DESCRIPTION OF THE TASK> Take the listing below and output it exactly, with no images.
*** Opening of RECORD EXTRACTS ***
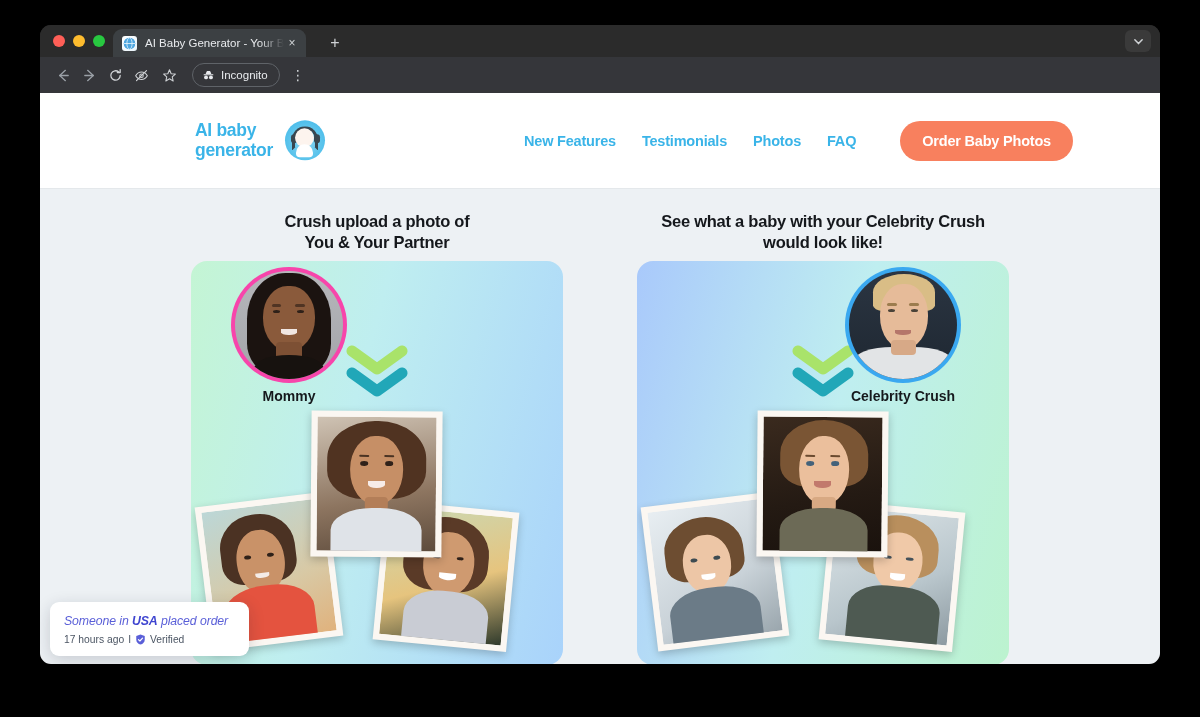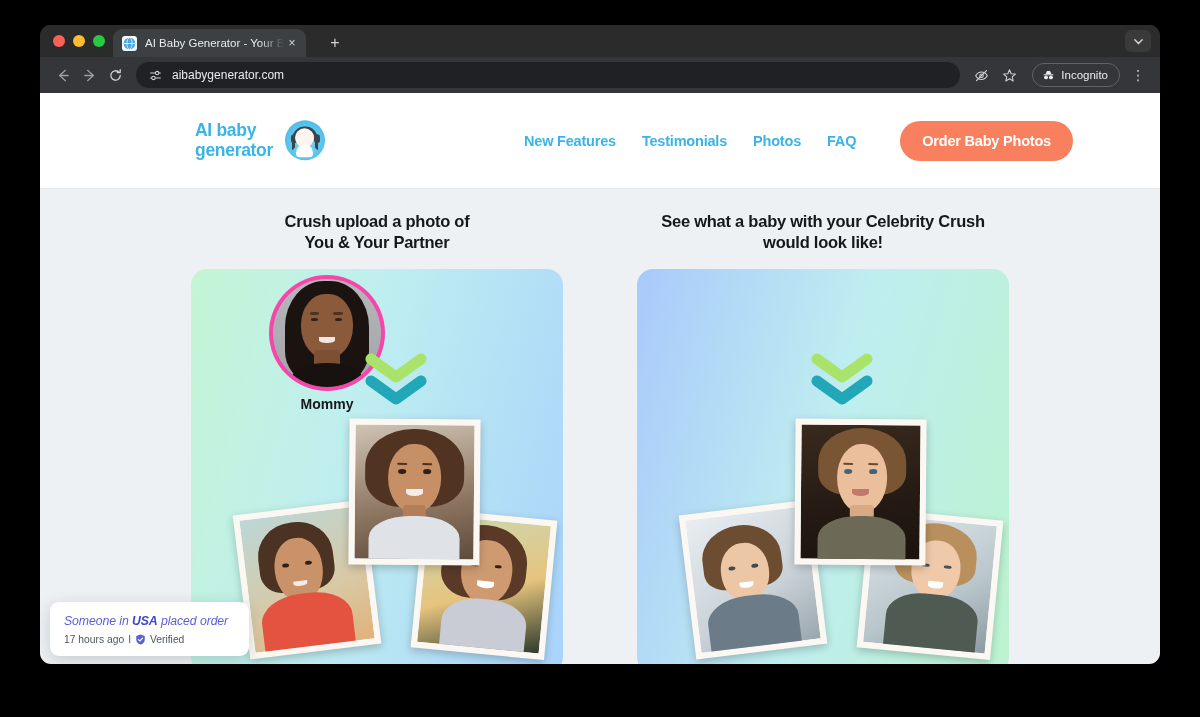--- a/index.html
+++ b/index.html
@@ -448,17 +448,6 @@
       </svg>
     </div>
 
-    <div id="omnibox">
-      <div id="site-settings-icon">
-        <svg viewBox="0 0 16 16" aria-hidden="true">
-          <line x1="2" y1="5" x2="14" y2="5" stroke="#cfd2d5" stroke-width="1.3" stroke-linecap="round"></line>
-          <line x1="2" y1="11" x2="14" y2="11" stroke="#cfd2d5" stroke-width="1.3" stroke-linecap="round"></line>
-          <circle cx="10" cy="5" r="2.1" fill="#202124" stroke="#cfd2d5" stroke-width="1.3"></circle>
-          <circle cx="5.5" cy="11" r="2.1" fill="#202124" stroke="#cfd2d5" stroke-width="1.3"></circle>
-        </svg>
-      </div>
-      <div id="url-text">aibabygenerator.com</div>
-    </div>
 
     <div class="tb-right">
       <div class="nav-btn">

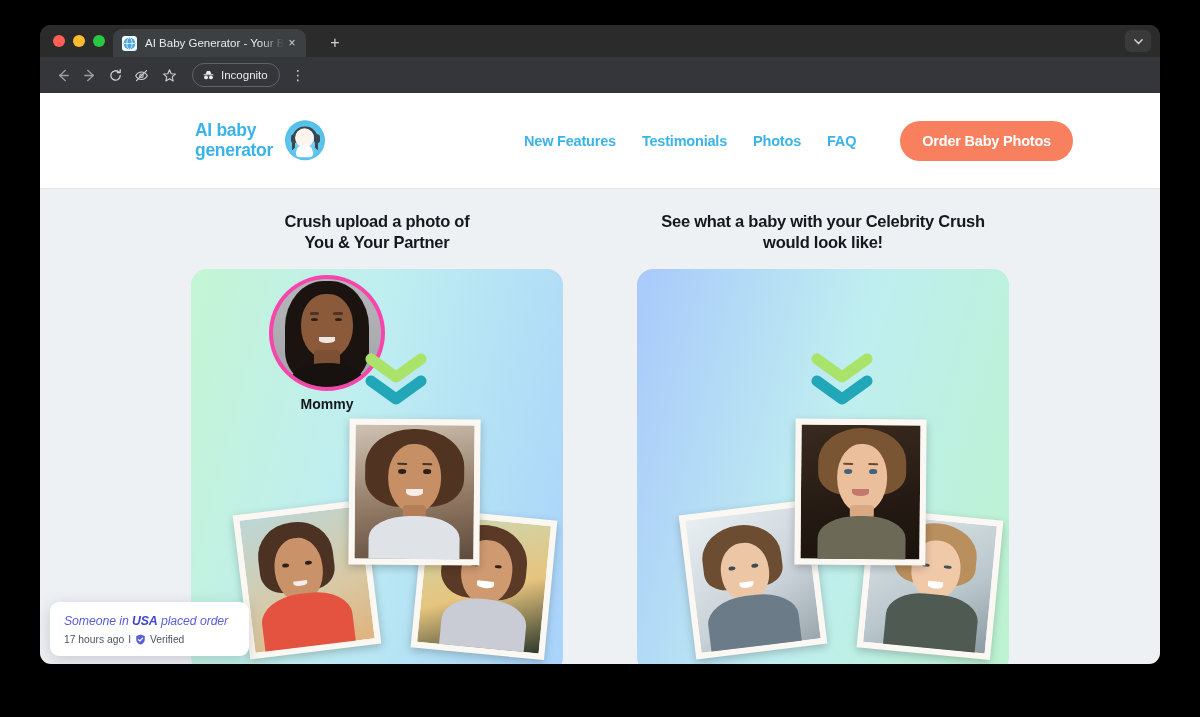--- a/index.html
+++ b/index.html
@@ -249,12 +249,11 @@
   }
 
   .showcase-card {
-    margin-top: 13px;
+    margin-top: 5px;
     height: 404px;
     border-radius: 16px;
     position: relative;
     overflow: hidden;
-    padding-left: 38px;
   }
   .showcase-card.left {
     background: linear-gradient(105deg, #c4f5d4 0%, #bfeef0 42%, #a9d3fb 100%);

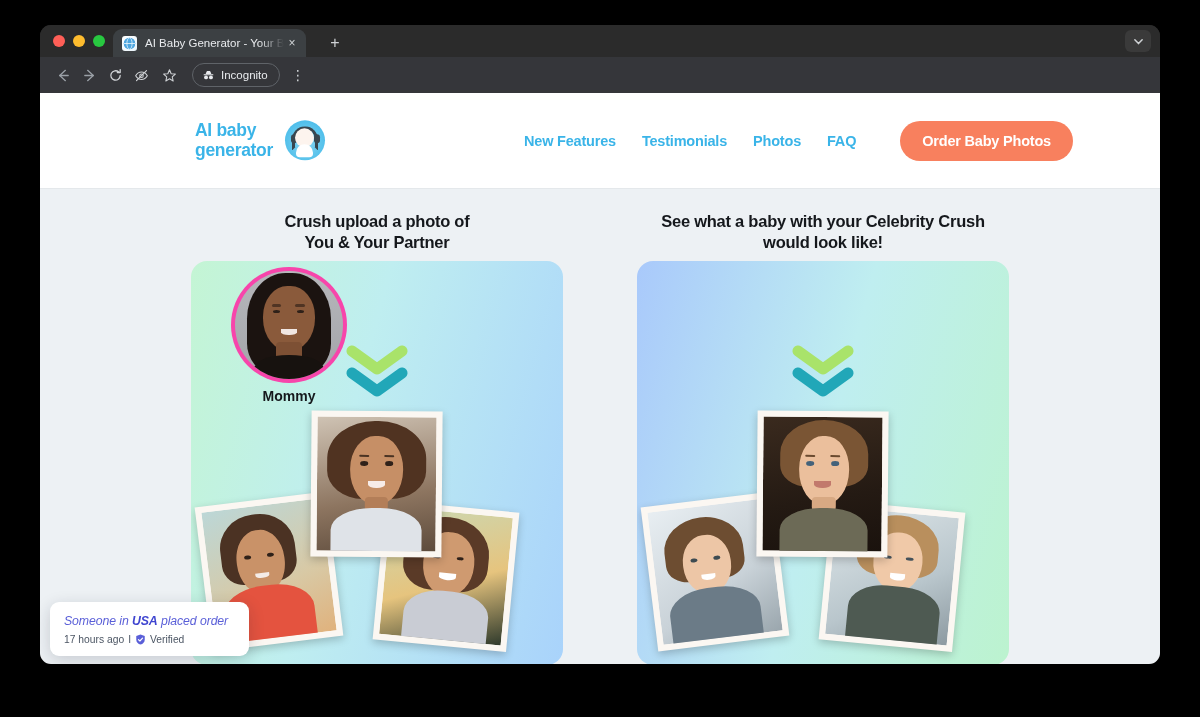--- a/index.html
+++ b/index.html
@@ -618,6 +618,25 @@
               </div>
             </div>
 
+            <div class="parent dad">
+              <div class="avatar-ring blue">
+                <div class="avatar-inner">
+                  <div class="face">
+                    <div class="bg" style="background:linear-gradient(180deg,#2b3542,#1e2731)"></div>
+                    <div class="torso" style="left:4%;top:70%;width:92%;height:34%;background:#e2e4e6;border-radius:40% 40% 0 0"></div>
+                    <div class="hair" style="left:22%;top:3%;width:58%;height:34%;background:#d9bd86;border-radius:50% 50% 16% 16%"></div>
+                    <div class="skin" style="left:29%;top:12%;width:44%;height:60%;background:#e6bb99"></div>
+                    <div class="neck" style="left:39%;top:64%;width:23%;height:14%;background:#d7a987"></div>
+                    <div class="eye" style="left:36%;top:35%;background:#4a4238"></div>
+                    <div class="eye" style="left:57%;top:35%;background:#4a4238"></div>
+                    <div class="brow" style="left:35%;top:30%;background:#9c7c4e"></div>
+                    <div class="brow" style="left:56%;top:30%;background:#9c7c4e"></div>
+                    <div class="mouth" style="left:43%;top:55%;width:14%;height:4%;background:#b5766a"></div>
+                  </div>
+                </div>
+              </div>
+              <div class="parent-label">Celebrity Crush</div>
+            </div>
           </div>
 
           <div class="collage">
*** Close of RECORD EXTRACTS ***
OUTPUT OF THE EXERCISE>
--- a/index.html
+++ b/index.html
@@ -448,17 +448,6 @@
       </svg>
     </div>
 
-    <div id="omnibox">
-      <div id="site-settings-icon">
-        <svg viewBox="0 0 16 16" aria-hidden="true">
-          <line x1="2" y1="5" x2="14" y2="5" stroke="#cfd2d5" stroke-width="1.3" stroke-linecap="round"></line>
-          <line x1="2" y1="11" x2="14" y2="11" stroke="#cfd2d5" stroke-width="1.3" stroke-linecap="round"></line>
-          <circle cx="10" cy="5" r="2.1" fill="#202124" stroke="#cfd2d5" stroke-width="1.3"></circle>
-          <circle cx="5.5" cy="11" r="2.1" fill="#202124" stroke="#cfd2d5" stroke-width="1.3"></circle>
-        </svg>
-      </div>
-      <div id="url-text">aibabygenerator.com</div>
-    </div>
 
     <div class="tb-right">
       <div class="nav-btn">

--- a/index.html
+++ b/index.html
@@ -249,12 +249,11 @@
   }
 
   .showcase-card {
-    margin-top: 13px;
+    margin-top: 5px;
     height: 404px;
     border-radius: 16px;
     position: relative;
     overflow: hidden;
-    padding-left: 38px;
   }
   .showcase-card.left {
     background: linear-gradient(105deg, #c4f5d4 0%, #bfeef0 42%, #a9d3fb 100%);

--- a/index.html
+++ b/index.html
@@ -618,6 +618,25 @@
               </div>
             </div>
 
+            <div class="parent dad">
+              <div class="avatar-ring blue">
+                <div class="avatar-inner">
+                  <div class="face">
+                    <div class="bg" style="background:linear-gradient(180deg,#2b3542,#1e2731)"></div>
+                    <div class="torso" style="left:4%;top:70%;width:92%;height:34%;background:#e2e4e6;border-radius:40% 40% 0 0"></div>
+                    <div class="hair" style="left:22%;top:3%;width:58%;height:34%;background:#d9bd86;border-radius:50% 50% 16% 16%"></div>
+                    <div class="skin" style="left:29%;top:12%;width:44%;height:60%;background:#e6bb99"></div>
+                    <div class="neck" style="left:39%;top:64%;width:23%;height:14%;background:#d7a987"></div>
+                    <div class="eye" style="left:36%;top:35%;background:#4a4238"></div>
+                    <div class="eye" style="left:57%;top:35%;background:#4a4238"></div>
+                    <div class="brow" style="left:35%;top:30%;background:#9c7c4e"></div>
+                    <div class="brow" style="left:56%;top:30%;background:#9c7c4e"></div>
+                    <div class="mouth" style="left:43%;top:55%;width:14%;height:4%;background:#b5766a"></div>
+                  </div>
+                </div>
+              </div>
+              <div class="parent-label">Celebrity Crush</div>
+            </div>
           </div>
 
           <div class="collage">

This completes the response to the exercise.